**Activity**
Among the records below, which lines contain the string "test"? Report them.

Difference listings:
┄┄┄┄┄┄
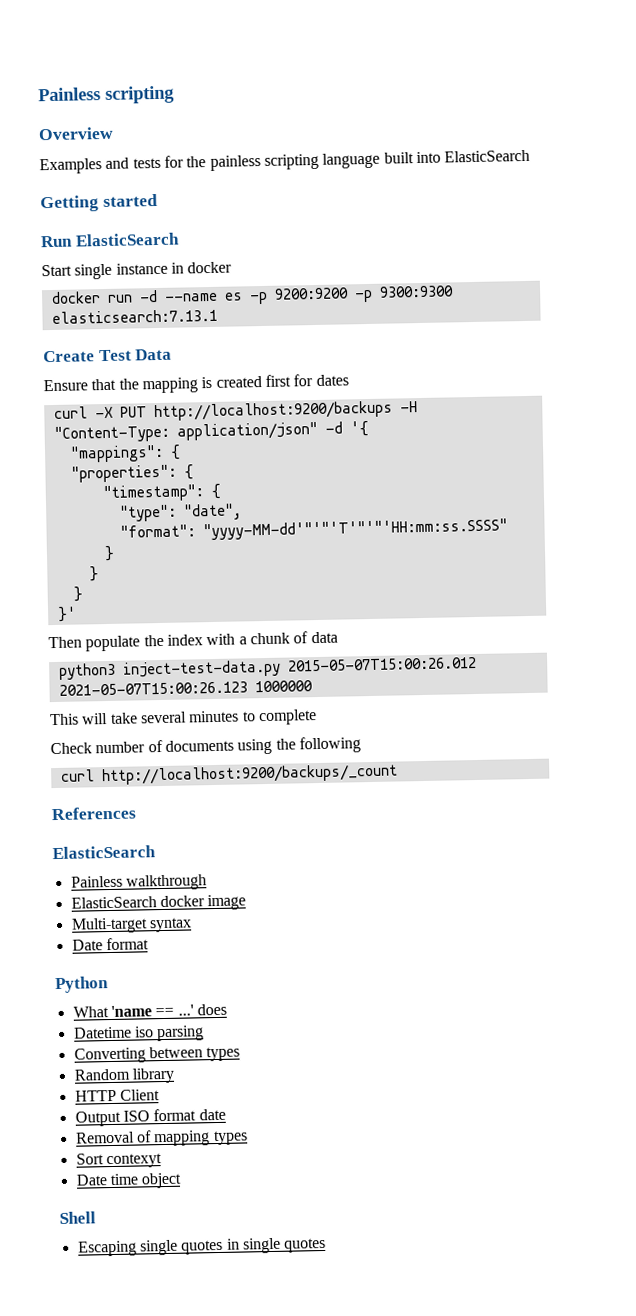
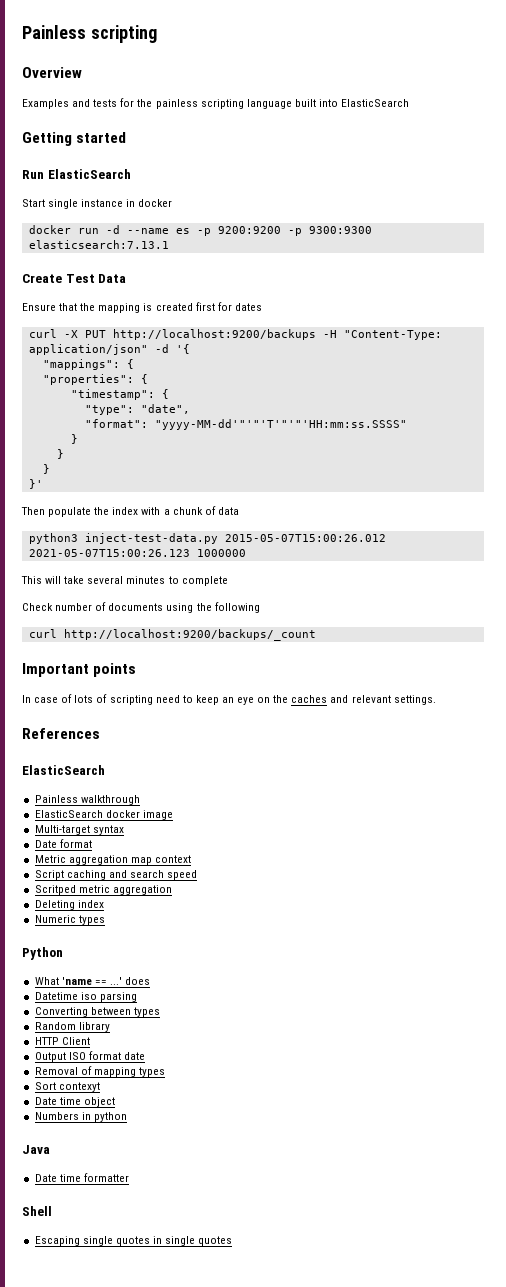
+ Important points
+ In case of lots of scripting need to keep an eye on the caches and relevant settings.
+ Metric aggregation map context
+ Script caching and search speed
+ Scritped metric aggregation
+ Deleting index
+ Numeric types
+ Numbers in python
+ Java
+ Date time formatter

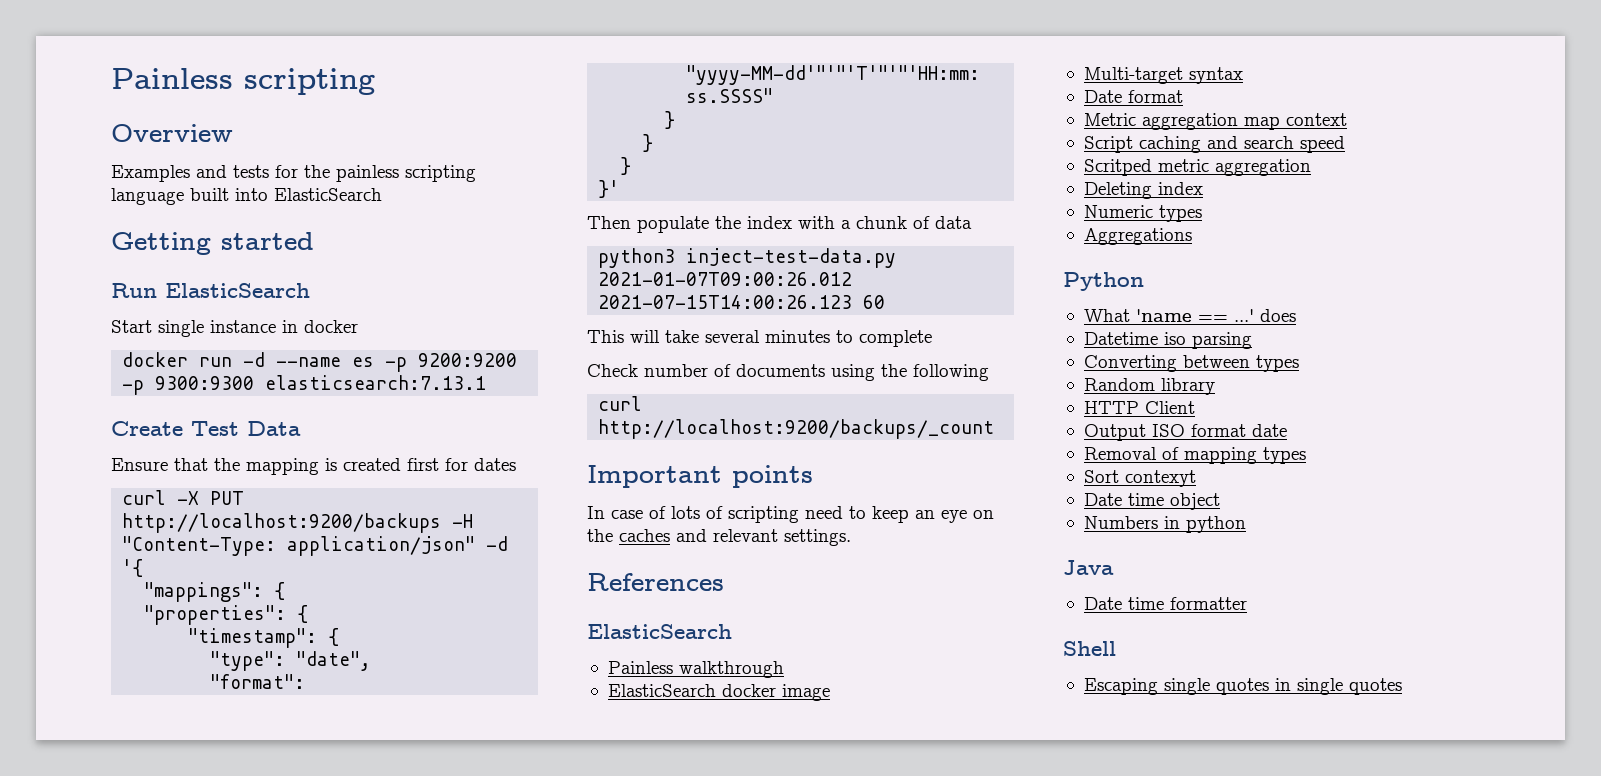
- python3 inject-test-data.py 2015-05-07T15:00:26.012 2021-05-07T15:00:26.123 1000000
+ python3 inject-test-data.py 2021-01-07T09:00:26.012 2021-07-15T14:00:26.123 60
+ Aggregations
┄┄┄┄┄┄
**Answer box**
- python3 inject-test-data.py 2015-05-07T15:00:26.012 2021-05-07T15:00:26.123 1000000
+ python3 inject-test-data.py 2021-01-07T09:00:26.012 2021-07-15T14:00:26.123 60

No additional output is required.